17 minutes ago, TurboMagic said:

Turning off range/index/ E/A compiler checking would fix this, but is this a good idea?

I always would leave that as last option.

[Guest]

@TurboMagic I want to point few things i don't like in the library and i am sorry asking you to look into them and not doing myself.

1) the over use of ProtectBuffer , it been called form both TDECHash.Destroy and TDECHash.Done , this is waste of time, i am not a fan of creating false sense of security by using such not useful defense, see if an attacker is watching and reading the memory then he easily could slow the CPU for that process 200 times (if needed) and grab any changes along the way, yet even better if he is the controlling the PC and can read the memory of any process then he already owned it, right ?
So my suggestion either remove that protect buffer from both and introduce a new procedure for secure erase that will call ProtectBuffer (overwrite the buffer, digest, counter..)

 

2) TDECHash.Done is calling ReallocMemory(FBuffer,0) , this also unneeded leave it there, no point of removing the buffer on Done call, if the user is using TDECHash wrong then this is will not help or secure anything.

3) We have this for Init

procedure TDECHash.Init;
begin
  FBufferIndex := 0;
  FBufferSize := BlockSize;
  // ReallocMemory instead of ReallocMem due to C++ compatibility as per 10.1 help
  FBuffer := ReallocMemory(FBuffer, FBufferSize);

  FillChar(FBuffer^, FBufferSize, 0);
  FillChar(FCount, SizeOf(FCount), 0);
  DoInit;
end;

FBuffer should be allocated within the Algorithm itself (the child) or you can make it as : allocate if not allocated and make sure to initialize it to nil in the constructor.

[TurboMagic 92]

16 minutes ago, Kas Ob. said:

@TurboMagic I want to point few things i don't like in the library and i am sorry asking you to look into them and not doing myself.

1) the over use of ProtectBuffer , it been called form both TDECHash.Destroy and TDECHash.Done , this is waste of time, i am not a fan of creating false sense of security by using such not useful defense, see if an attacker is watching and reading the memory then he easily could slow the CPU for that process 200 times (if needed) and grab any changes along the way, yet even better if he is the controlling the PC and can read the memory of any process then he already owned it, right ?
So my suggestion either remove that protect buffer from both and introduce a new procedure for secure erase that will call ProtectBuffer (overwrite the buffer, digest, counter..)

 

2) TDECHash.Done is calling ReallocMemory(FBuffer,0) , this also unneeded leave it there, no point of removing the buffer on Done call, if the user is using TDECHash wrong then this is will not help or secure anything.

3) We have this for Init

FBuffer should be allocated within the Algorithm itself (the child) or you can make it as : allocate if not allocated and make sure to initialize it to nil in the constructor.

While coding I didn't see you already answered.
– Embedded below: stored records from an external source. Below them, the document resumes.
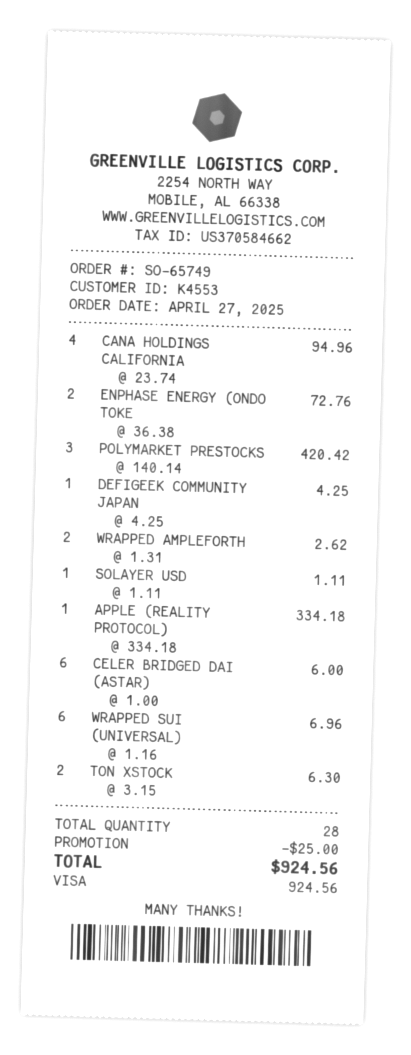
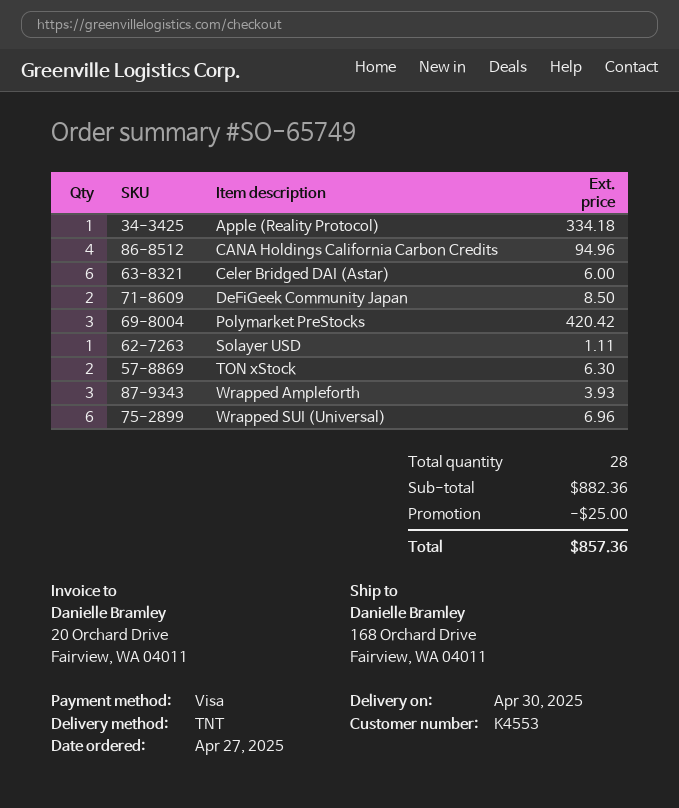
ENPHASE ENERGY (ONDO TOKE: 2 for 72.76 -> none
DEFIGEEK COMMUNITY JAPAN: 1 for 4.25 -> 2 for 8.50
WRAPPED AMPLEFORTH: 2 for 2.62 -> 3 for 3.93
total: 924.56 -> 857.36

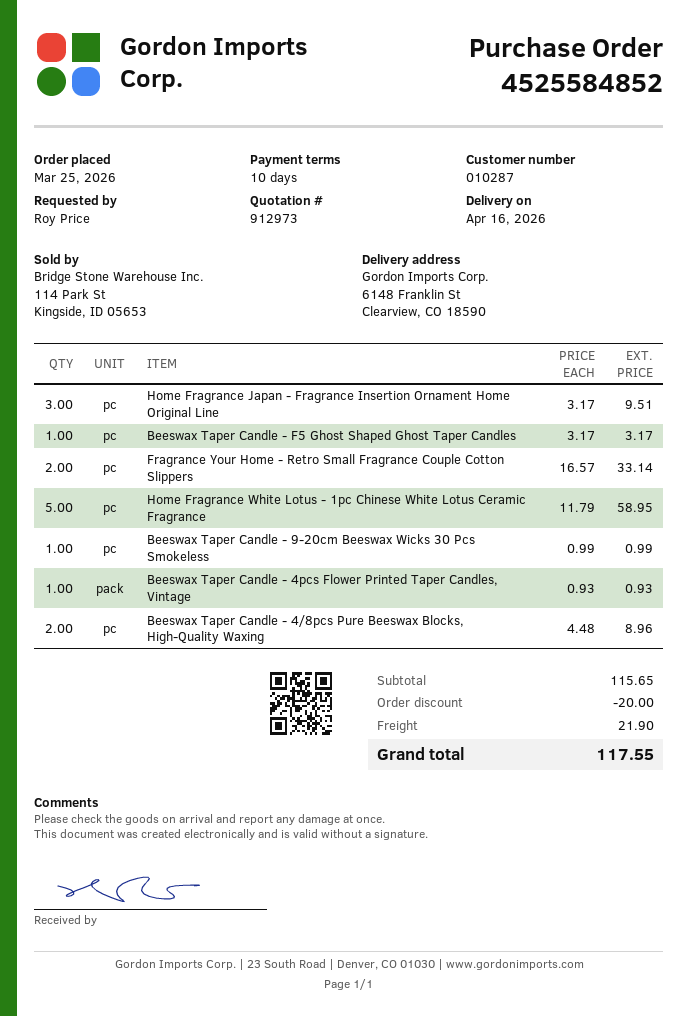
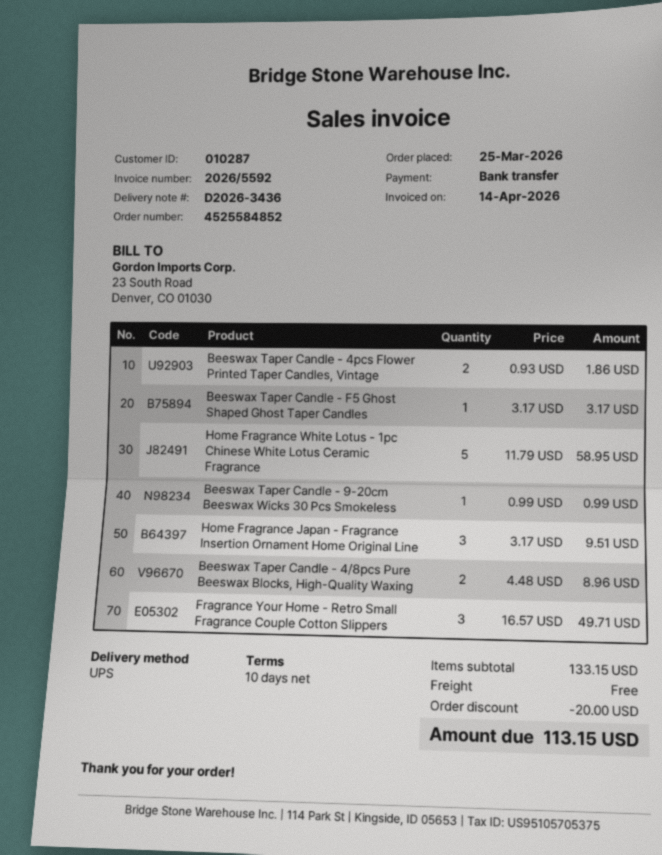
Fragrance Your Home - Retro Small Fragrance Couple Cotton Slippers: 2 x 16.57 = 33.14 -> 3 x 16.57 = 49.71
Beeswax Taper Candle - 4pcs Flower Printed Taper Candles, Vintage: 1 x 0.93 = 0.93 -> 2 x 0.93 = 1.86
subtotal: 115.65 -> 133.15
shipping: 21.90 -> 0.00
total: 117.55 -> 113.15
As I'm finishing coding for now I made a note about your suggestion of a modified HMAC implementation which doesn't trigger overflows. And yes, turning of the checks should always be a last ressort!
That's why I was asking.

 

About your protect buffer points:
I did sort of inherit this DEC library and thought it's too good to let it die, but I'm no really expert in these things.
I learned quite a few things along already though.

 

I will look at removing those, you might be right. I just didn't want to remove something not causing me real trouble from an inherited library
when I don't completely understand the implications/effects this creates.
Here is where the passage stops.